Motivation and the flow state in athletes of individual and team sports.
a systematic review
Keywords:
Motivation; Flow state; Individual modalities; Collective modalitiesAbstract
The aim of this study was to conduct a systematic literature review of studies investigating the variables of motivation and flow state in individual and team sports. Searches were conducted in the electronic databases Scopus, Sport Discus, PubMed, PsycINFO, Science Direct, SciELO, LILACS, and Web of Science. The review included 13 studies published up to 2025; the selected studies were published from 1998 to 2025, using quantitative (84.6%), qualitative (7.7%), and both (7.7%) analyses. Among the instruments used, 92.3% of the studies employed validated questionnaires and 7.07% employed interviews.

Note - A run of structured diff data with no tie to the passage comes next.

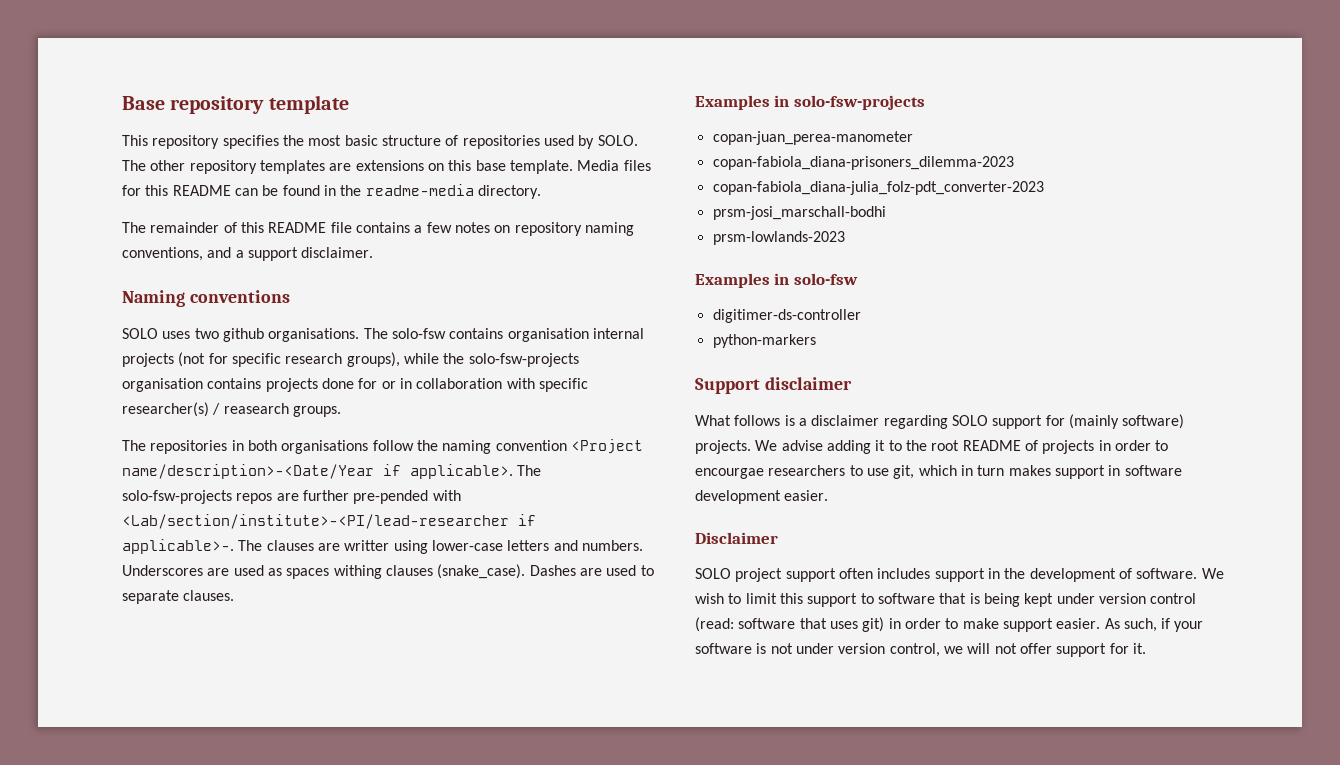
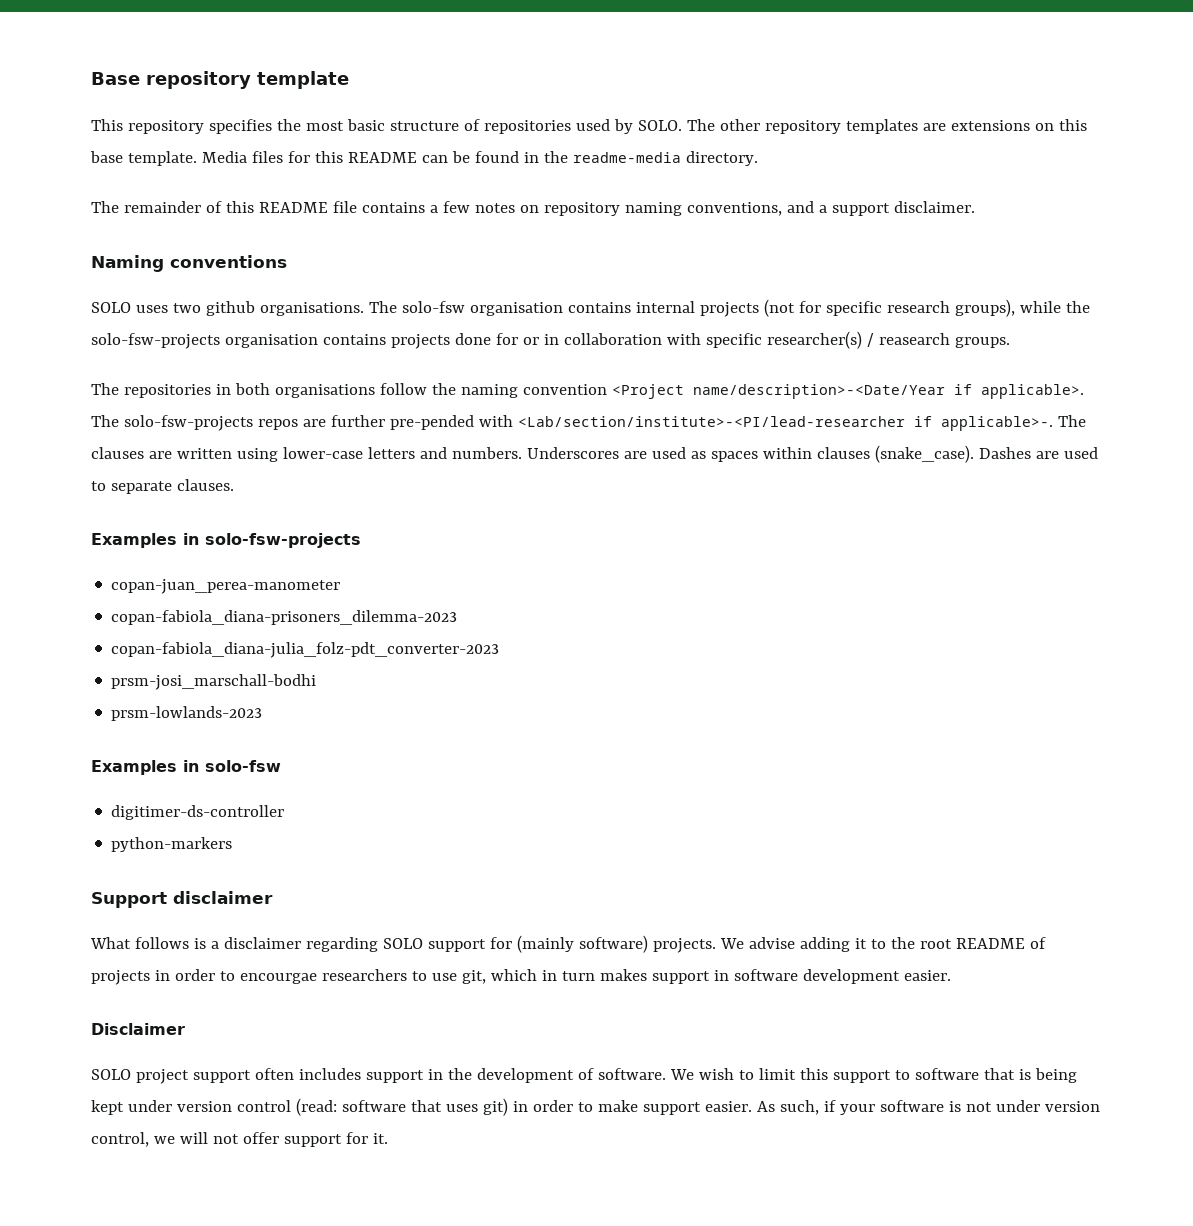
- The solo-fsw contains organisation internal projects (not for specific research groups), while the solo-fsw-projects organisation contains projects done for or in collaboration with specific researcher(s) / reasearch groups.
+ The solo-fsw organisation contains internal projects (not for specific research groups), while the solo-fsw-projects organisation contains projects done for or in collaboration with specific researcher(s) / reasearch groups.
- The clauses are writter using lower-case letters and numbers.
+ The clauses are written using lower-case letters and numbers.
- Underscores are used as spaces withing clauses (snake_case).
+ Underscores are used as spaces within clauses (snake_case).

The samples included athletes of both sexes, representing individual and team sports, participating at various competitive levels such as municipal, regional, national, and international. The results indicated that motivation and flow state were associated with emotional aspects (anxiety, quality of experience, self-efficacy, relaxation, goal orientation, perceived athletic ability, challenge and skill rating) and personal aspects (perception of success, autonomy, apathy, goal identification, achievement, affiliation, competence, and power). It is concluded that the variables motivation and flow state show a positive relationship and support the idea that autotelic personality is a factor that determines individual experiences of flow state. Another relevant finding is that the experience of flow state had positive associations with extreme sports, suggesting that athletes who practice these sports can experience flow. It was also possible to verify that sporting situations that satisfy the basic psychological needs of competence are more associated with flow state, thus demonstrating the relationship between intrinsic motivation and flow state in sport.